Weekend Wrap-Up: Hannah Montana Is a Force of Nature, or At Least of Box Office

The Disney tween superstar breaks records all over the place, and beats up poor Jessica Alba.
Miley Cyrus as herself and Hanna Montana in Walt Disney Pictures' 'Hannah Montana/Miley Cyrus: Best of Both Worlds Concert Tour'
Walt Disney Pictures
MaryAnn Johanson

What's this? The Giants win the Super Bowl, and the top movie of the weekend is a tween brat singing in 3D. Signs of the apocalypse, surely.

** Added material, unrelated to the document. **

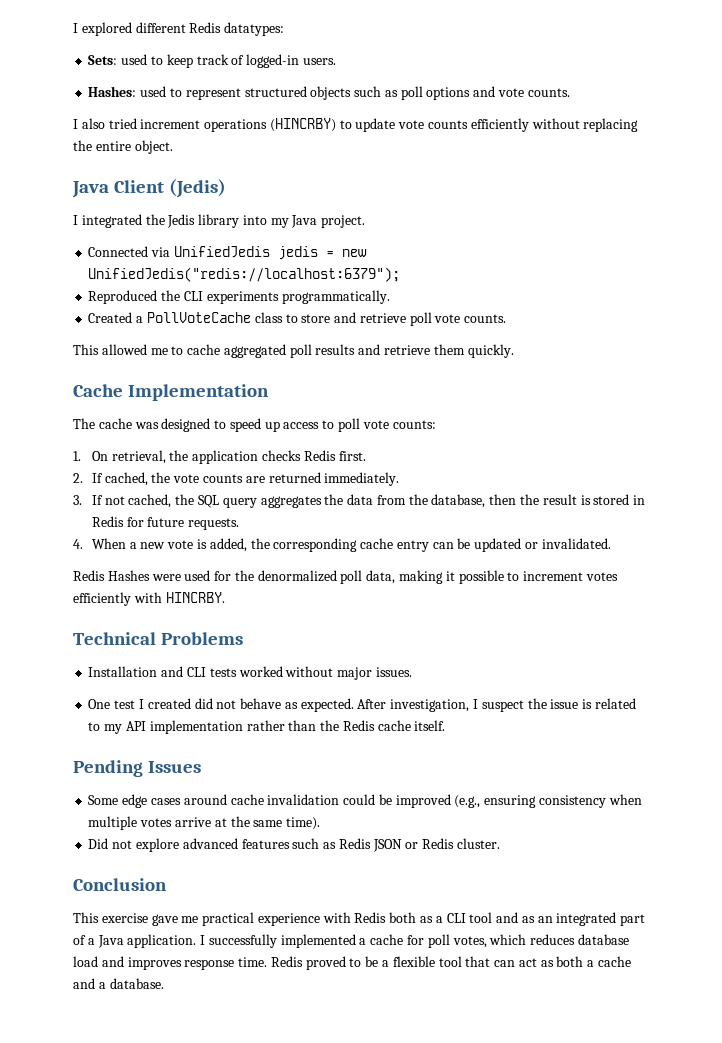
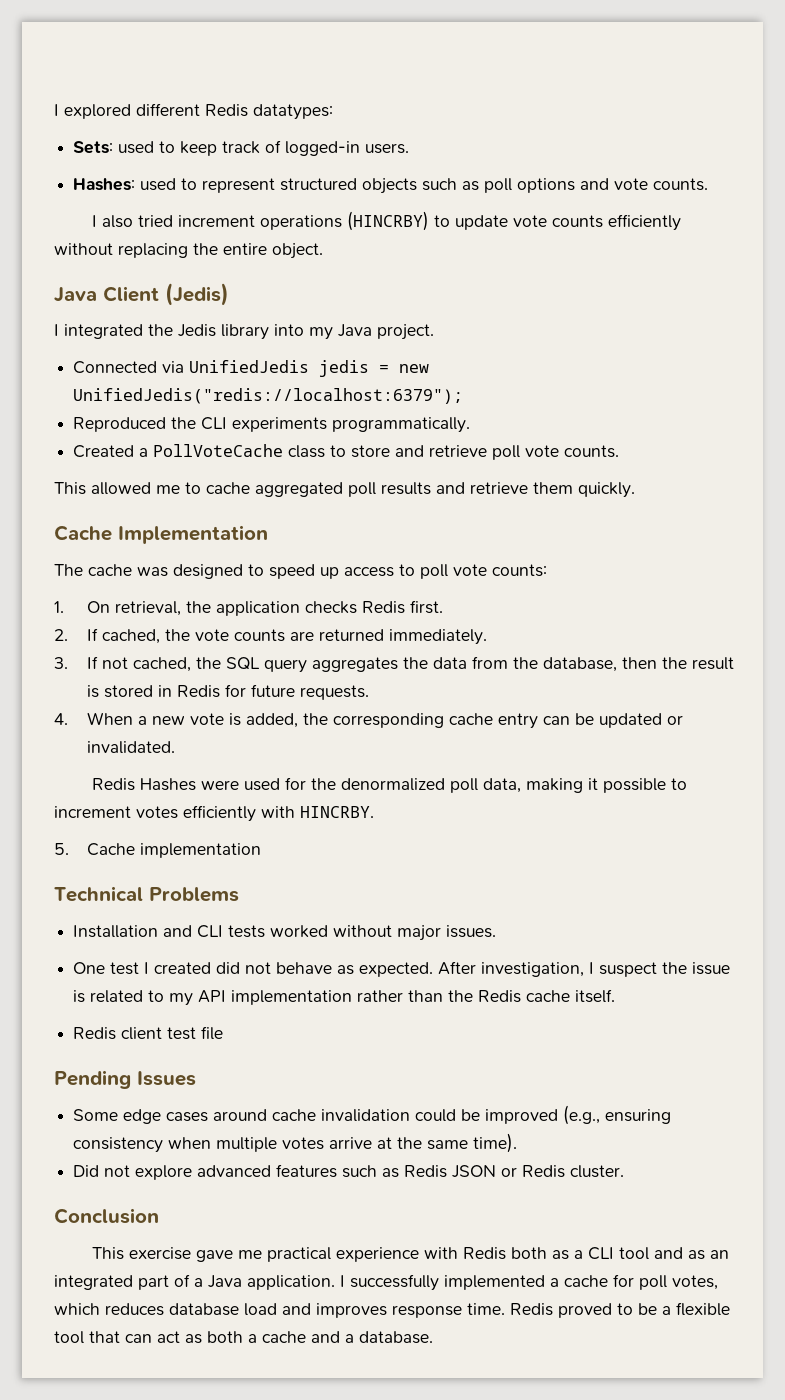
+ 5. Cache implementation
+ Redis client test file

Hannah Montana/Miley Cyrus: Best of Both Worlds Concert Tour took in $29 million this weekend, which is an astonishing figure for Super Bowl weekend, which is usually given over to unscary horror movies that typically take in less than $20 million, often less than $10 million. But the Disney flick did even better than it sounds: the movie earned that $29 million at only 683 venues, which just barely qualifies as a wide release, making Hannah Montana's per-screen average of $42,459 the best of any new wide release, ever. Better than the Spider-Man movies. Better than Pirates of the Caribbean. Better than Star Wars and Harry Potter and Shrek and The Matrix.

Now that is scary.

But it's probably an anomaly. The far-distant No. 2 movie, The Eye, is more like what we usually see on Super Bowl weekend. Unscary horror? Check. Less that $20 million? Check: The Jessica Alba flick earned $13 million. And the rest of the slate is just a wasteland of movies that hardly anyone went to see. The No. 3 movie, 27 Dresses, took in a paltry $8.4 million, and it just gets worse from there. The other new openings couldn't even break the top 10: Over Her Dead Body, an unfunny, unromantic romantic comedy, clocked in at No. 11 with $4.6 million, and Strange Wilderness (which was not screened for critics, as The Eye wasn't, either) could barely manage No. 13, with a little over $3 million. Even all the Oscar contenders -- There Will Be Blood, Atonement, No Country for Old Men, and so on -- did pretty poorly, and you have to imagine that they weren't getting a lot of competition from the Super Bowl.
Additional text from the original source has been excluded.